All abortions also require hospitalization, even if medically induced. The mentality behind this policy is to keep the legal justifications broad through the first trimester so as to encourage early termination whenever a pregnancy is considered unplanned or unsustainable. Unique circumstances are considered after 13 weeks, especially for fetal abnormalities or if the mother has a “compelling reason.” These legal abortions are paid for by the state.

As a result Finland has the lowest abortion rate in nordic countries at 7.7 per 1000 woman aged 15-49, a rate which is less than half of the current abortion rate in neighboring Sweden. They also have the lowest maternal mortality rate in the world, as the above video discusses. Over 97% of abortions in Finland are medically induced, a proportionally high number likely accounted for the rarity of later term abortions when medical induction is no longer possible. Overall the abortion rate is slowly decreasing.
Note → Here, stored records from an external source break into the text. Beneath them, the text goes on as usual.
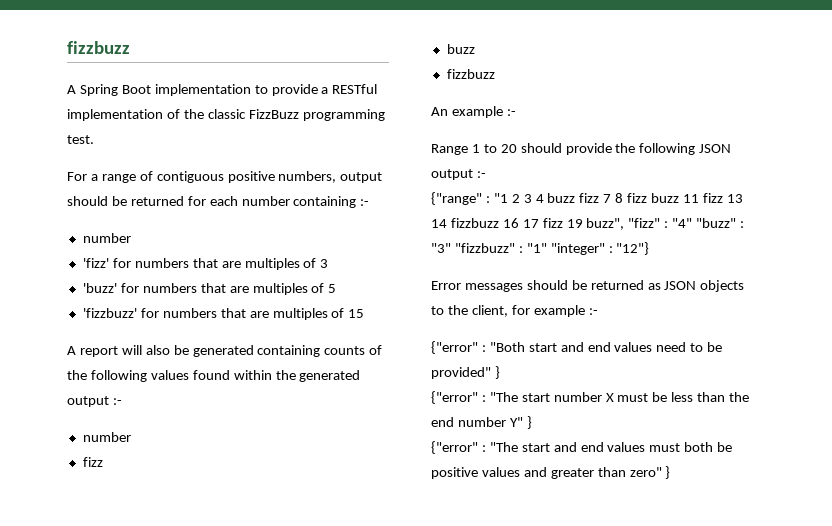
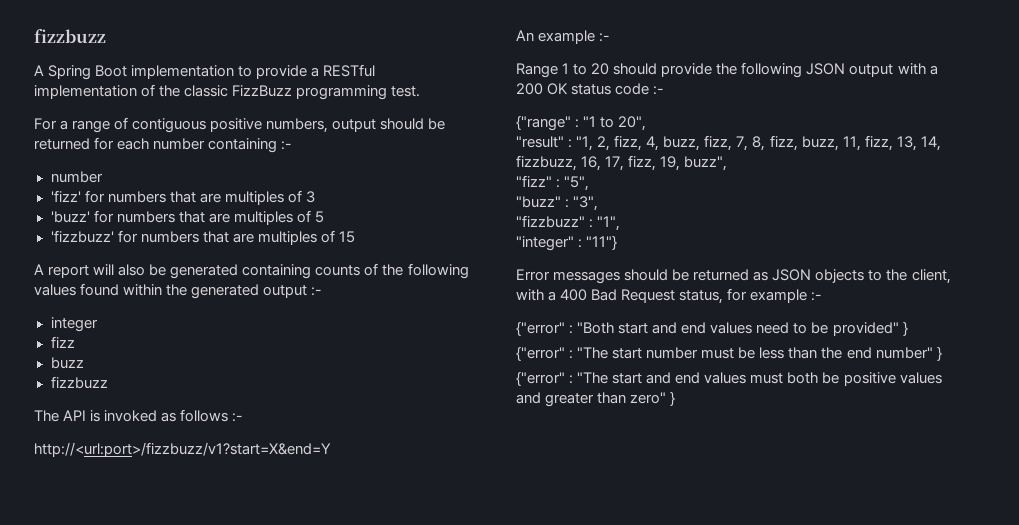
  A report will also be generated containing counts of the following values found within the generated output :-
- number
+ integer
+ The API is invoked as follows :-
+ http://<url:port>/fizzbuzz/v1?start=X&end=Y
- Range 1 to 20 should provide the following JSON output :-
- {"range" : "1 2 3 4 buzz fizz 7 8 fizz buzz 11 fizz 13 14 fizzbuzz 16 17 fizz 19 buzz", "fizz" : "4" "buzz" : "3" "fizzbuzz" : "1" "integer" : "12"}
+ Range 1 to 20 should provide the following JSON output with a 200 OK status code :-
+ {"range" : "1 to 20",
+ "result" : "1, 2, fizz, 4, buzz, fizz, 7, 8, fizz, buzz, 11, fizz, 13, 14, fizzbuzz, 16, 17, fizz, 19, buzz",
+ "fizz" : "5",
+ "buzz" : "3",
+ "fizzbuzz" : "1",
+ "integer" : "11"}
- Error messages should be returned as JSON objects to the client, for example :-
+ Error messages should be returned as JSON objects to the client, with a 400 Bad Request status, for example :-
- {"error" : "The start number X must be less than the end number Y" }
+ {"error" : "The start number must be less than the end number" }

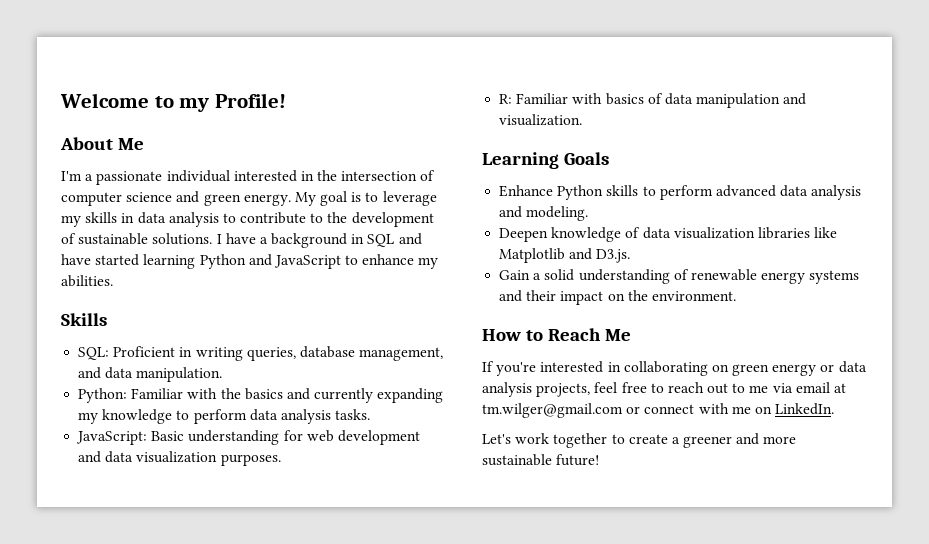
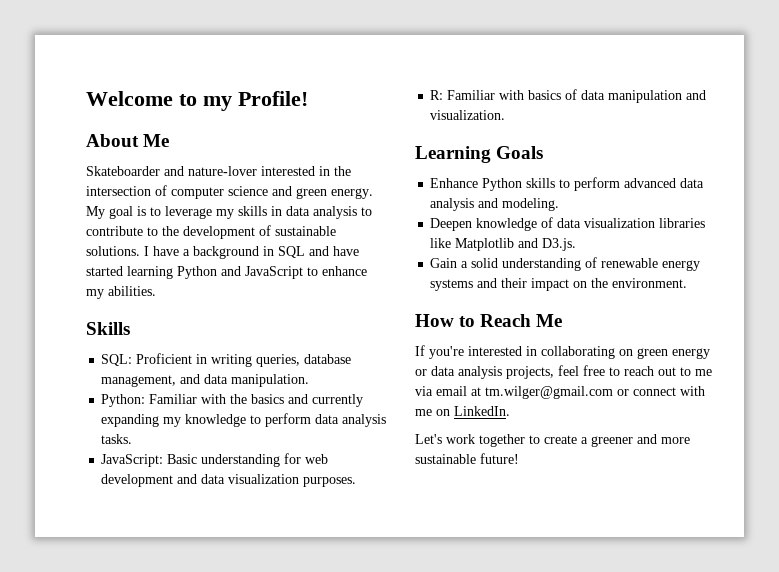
- I'm a passionate individual interested in the intersection of computer science and green energy.
+ Skateboarder and nature-lover interested in the intersection of computer science and green energy.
A 2020 initiative to broaden Finland’s abortion laws (which date to 1970) and allow for abortions without the approval of a doctor or mandated hospitalization up through 12 weeks gained 50,000 signatures and was sent to the parliament. While it did not pass, the measure was a sign of changing attitudes toward preserving the status quo in Finland.
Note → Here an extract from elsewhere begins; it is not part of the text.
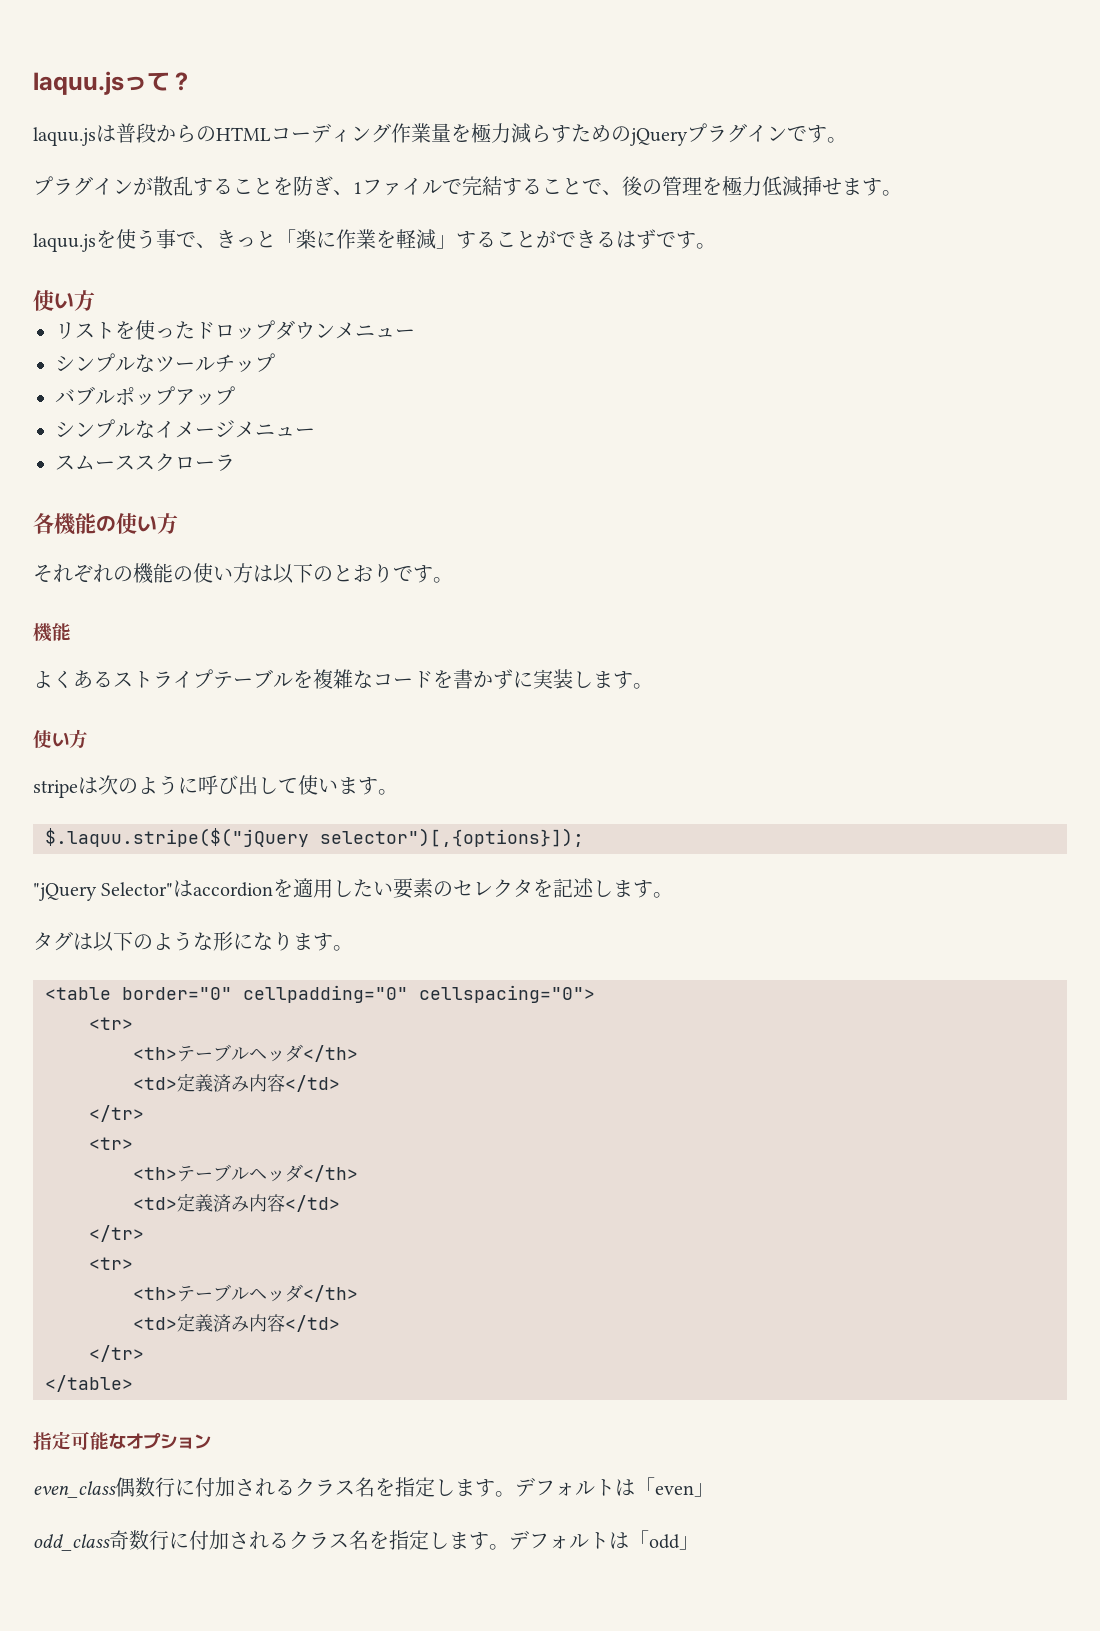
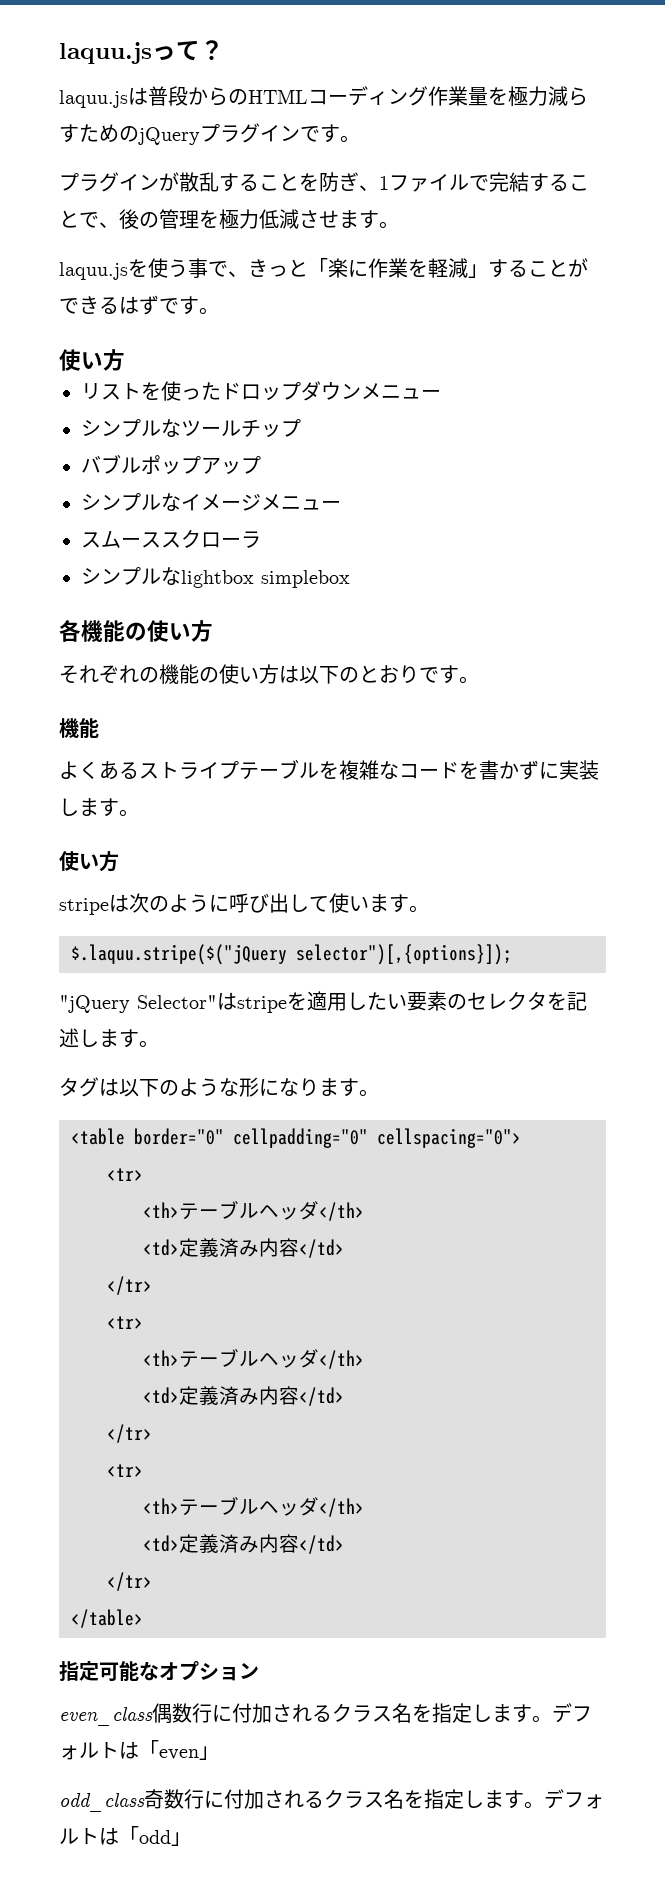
- プラグインが散乱することを防ぎ、1ファイルで完結することで、後の管理を極力低減挿せます。
+ プラグインが散乱することを防ぎ、1ファイルで完結することで、後の管理を極力低減させます。
+ シンプルなlightbox simplebox
- "jQuery Selector"はaccordionを適用したい要素のセレクタを記述します。
+ "jQuery Selector"はstripeを適用したい要素のセレクタを記述します。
Even though Finland’s laws are more restrictive than those of India at first glance, the abortion rate in Finland is far lower and the incidence of illegal abortion is negligible. So many factors influence these outcomes beyond the size and cultural differences of both nations, including average wealth, education, government services like healthcare and parental support, and access to birth control and abortion in those early weeks of pregnancy. This shows that policy alone does not determine a specific abortion rate or outcome, rather the policy goes hand in hand with many other demographic, religious, political, economic, and cultural influences specific to each nation.

Great Britain

The Abortion Act of 1967 made abortion accessible in England, Wales, and Scotland and currently allows for exceptions up to 23 weeks and 6 days of pregnancy if two medical doctors agree the baby would pose a greater risk to the physical or mental health of the woman than a termination. Abortions are permitted for fetal abnormalities and preserving the life or physical and mental health of the mother at any stage of pregnancy but also require two doctors agree prior to termination. Northern Ireland has separate laws and is not covered by this act.

Technically abortion outside of the allowed exceptions is still illegal in the UK a carries a sentence up to life in prison, but the legal exceptions and their application are so generous that the incidence of illegal abortions are low. Criminal cases are not brought against mothers or abortion providers (many of whom operate within the National Health Service) except in Northern Ireland prior to the separate decriminalization of most cases there in 2019.

Abortion rights advocates believe the de facto on demand policies are not strong enough and seek a formal decriminalization of abortion in the UK and the right to seek termination without approval from doctors, whereas anti-abortion groups within Great Britain argue for more restrictions and legal protections for the unborn. A recent court case appealing for protections of fetal diagnoses of downs syndrome was dismissed in 2021, as covered in the above video. In 2020 1.5% of all abortions in the UK were approved due to diagnosed fetal abnormalities or projected serious disabilities.

The abortion rate in the UK is currently the highest ever recorded at 18.2 per 1000 woman aged 15-44 and has steadily increased over time in contrast to many peer nations. Last year 99% of all abortions in the UK were paid for by the NHS. Around 71% of the British public supports continued access for legal abortions in most circumstances, but up to 60% believe the current law allowing most exceptions up to 24 weeks is too permissive. Great Britain is also a popular destination for women from nations seeking legal abortions not currently allowed under their home country which is another source of debate.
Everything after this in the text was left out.